Tombée avec surprise la semaine dernière, la nouvelle du départ de Philippe Bruggisser de la direction opérationnelle de SAirGroup a réveillé certains espoirs romands. Et plus généralement les intérêts laissés dans l'ombre par la stratégie de l'ancien patron du groupe aérien. Son remplacement, à titre intérimaire, par Eric Honegger, donne l'occasion aux divers cercles concernés d'avancer leurs pions. Et des noms de prétendants. Mais la fonction de responsable opérationnel (CEO) est loin d'être la seule concernée. C'est aussi la composition du conseil d'administration qui est en point de mire. De nouveaux noms sont ainsi mis en avant.

En Suisse alémanique, plusieurs voix évoquent en tant que futur directeur du groupe aérien la personnalité de Andreas G. Schmid, président de Unique Airport, ainsi que de Barry Caillebaut. Des voix dont s'est fait l'écho le magazine économique Cash. Ce dernier propose en effet dans sa dernière édition la nomination de nouveaux administrateurs. En particulier celle du directeur de l'Aéroport de Genève, Jean-Pierre Jobin. En lieu et place des deux administrateurs romands actuels: Paul-Antoine Haefliger, président lausannois du Comptoir Suisse, et le banquier privé genevois Bénédict Hentsch. Jean-Pierre Jobin affirme pour sa part n'avoir pas été approché par SAirGroup. «Sans compter que l'exploitation d'un aéroport et celle d'une compagnie aérienne sont deux métiers bien différents. Mais une telle proposition, si elle m'était faite, mériterait réflexion», estime Jean-Pierre Jobin.

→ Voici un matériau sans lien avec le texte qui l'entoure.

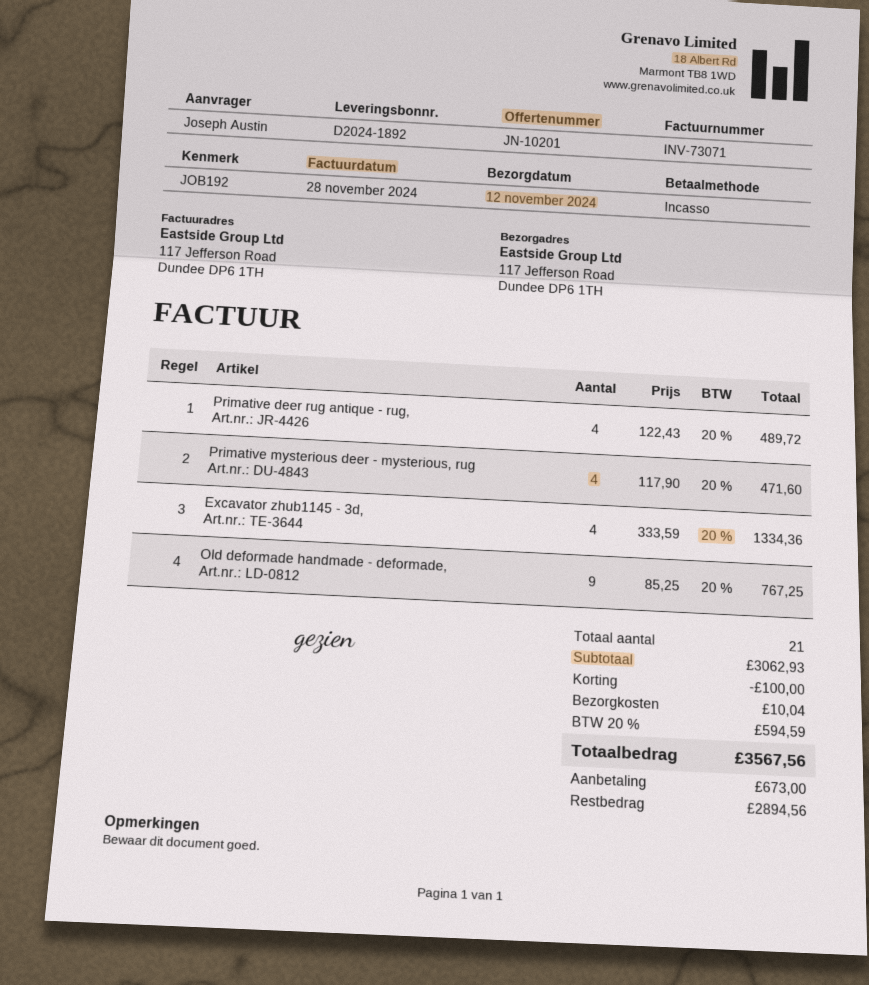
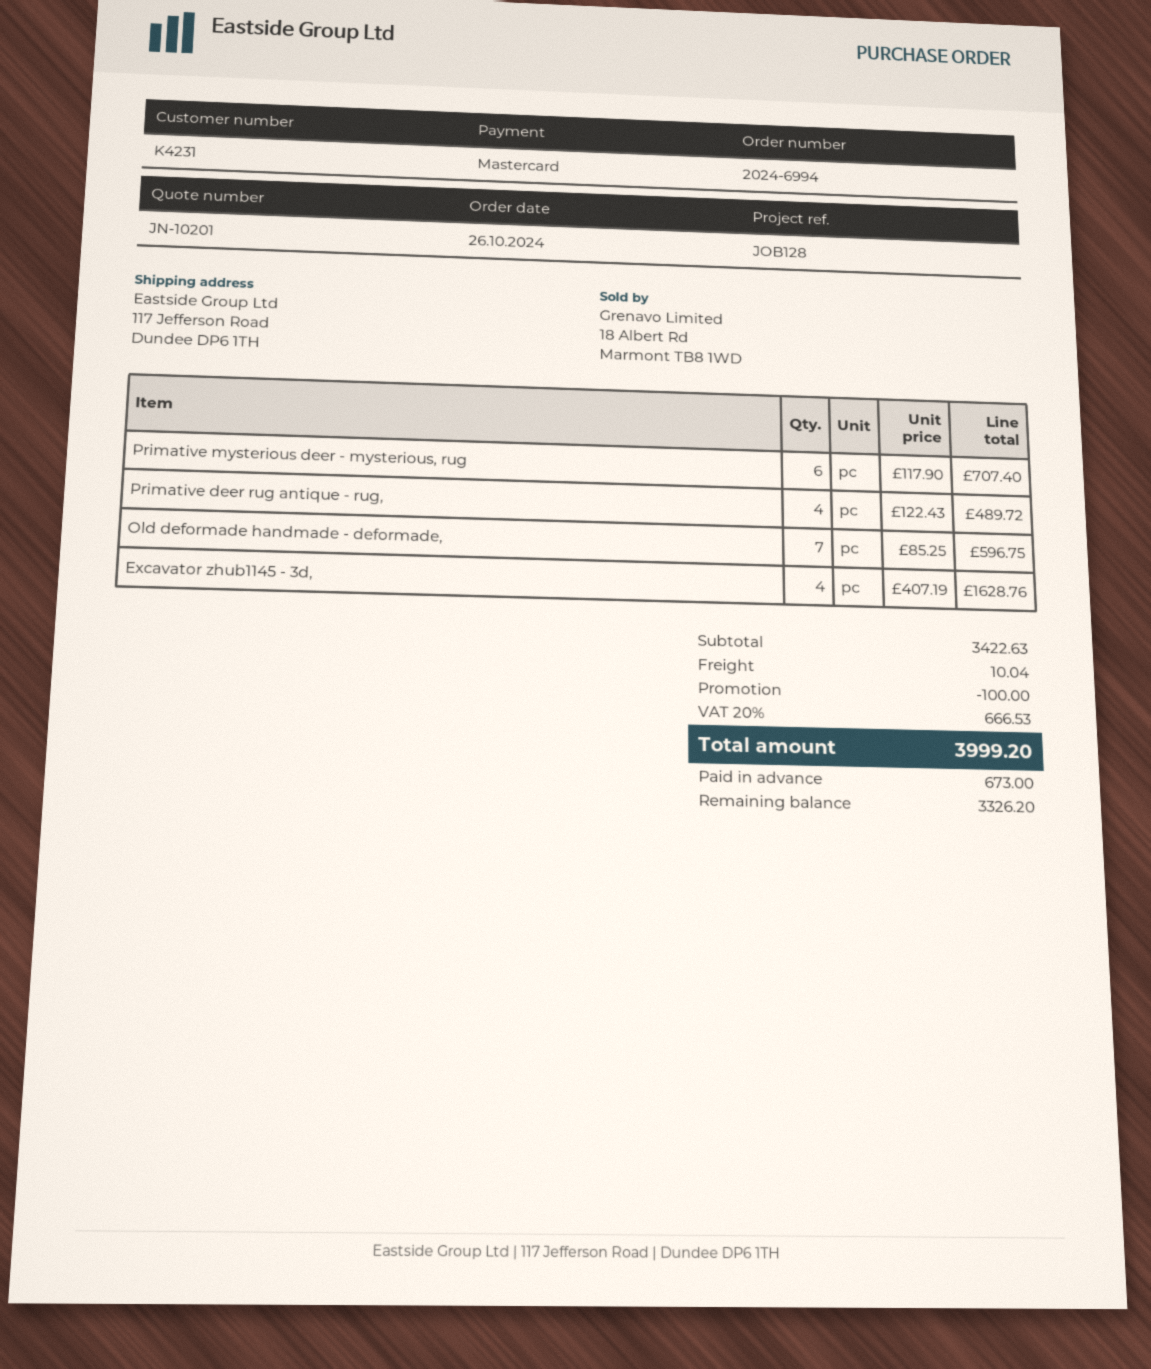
reference: JOB192 -> JOB128
payment method: direct debit -> Mastercard
Primative mysterious deer - mysterious, rug: 4 x 117.90 = 471.60 -> 6 x 117.90 = 707.40
Excavator zhub1145 - 3d,: 4 x 333.59 = 1334.36 -> 4 x 407.19 = 1628.76
Old deformade handmade - deformade,: 9 x 85.25 = 767.25 -> 7 x 85.25 = 596.75
subtotal: 3062.93 -> 3422.63
tax: 20% = 594.59 -> 20% = 666.53
total: 3567.56 -> 3999.20
balance: 2894.56 -> 3326.20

Analyste financier et bon connaisseur de SAirGroup auprès de la Deutsche Bank à Zurich, Thomas Della-Casa réagit d'abord favorablement à une éventuelle nomination du président de l'aéroport de Zurich à la direction opérationnelle de SAirGroup, «car le lien avec Swissair est vital pour l'aéroport de Zurich». Une réaction qui témoigne du lien quasi indissociable qui – dans l'esprit des milieux économiques de la Limmat – unit Swissair et l'aéroport zurichois. Mais ce choix serait-il aussi favorable à SAirGroup? Là, l'analyste zurichois se ravise et insiste – logiquement – sur les qualités de restructurateur requises chez le futur patron de SAirGroup. «Car il est impératif de réduire les participations de Qualiflyer en France et dans Sabena. Le problème, c'est que ces compagnies n'intéresseront personne.»

Si Lukas Mühleman, patron du Credit Suisse Group, Thomas Schmidheiny, celui de Holderbank, et Mario Corti, responsable financier de Nestlé, gardent les faveurs pour conserver leurs sièges d'administrateurs de SAirGroup, Thomas Della-Casa considère que ces personnalités ne peuvent consacrer tout le temps nécessaire à leurs mandats. Parmi les administrateurs de SAirGroup à remplacer, le magazine alémanique fait aussi tomber le couperet sur Andres Leuenberger (Roche), Gaudenz Staehlin (Bâloise, Barry Caillebaut), Gerhard Fischer (Panalpina, La Poste) ainsi que Vreni Spoerry (Credit Suisse Group, Nestlé).

S'agissant des personnalités proposées pour les remplacer, sont avancés les noms du conseiller municipal zurichois Elmar Lederberger (pour les questions liées aux nuisances sonores), de Donald J. Carty (responsable de American Airlines), de Hans Reischl (chef du géant touristique allemand Rewe), de Thomas Knecht (patron de McKinsey Suisse), ainsi que du professeur de droit Peter Forstmoser. Des noms qui sont loin de faire l'unanimité chez les analystes, à l'affût d'un restructurateur pour redonner des couleurs à l'action SAirGroup.

Un spécialiste du voyage sur les rangs?

Parmi les autres personnalités citées ici ou là, apparaît aussi Hans Lerch, le patron de Kuoni qui, en aparté, s'est parfois exprimé de manière critique sur la stratégie de la compagnie aérienne. C'est une option que privilégie par exemple Britta Simon, de la Banque Sarasin à Bâle. Sans mettre en cause la stratégie suivie par Philippe Bruggisser mais uniquement son application, l'analyste de la banque bâloise se déclare très favorable à la venue d'un spécialiste du voyage. «Hans Lerch n'est cependant pas disposé à quitter son poste actuel», fait-il savoir par le biais de Regula Weyermann, porte-parole de Kuoni.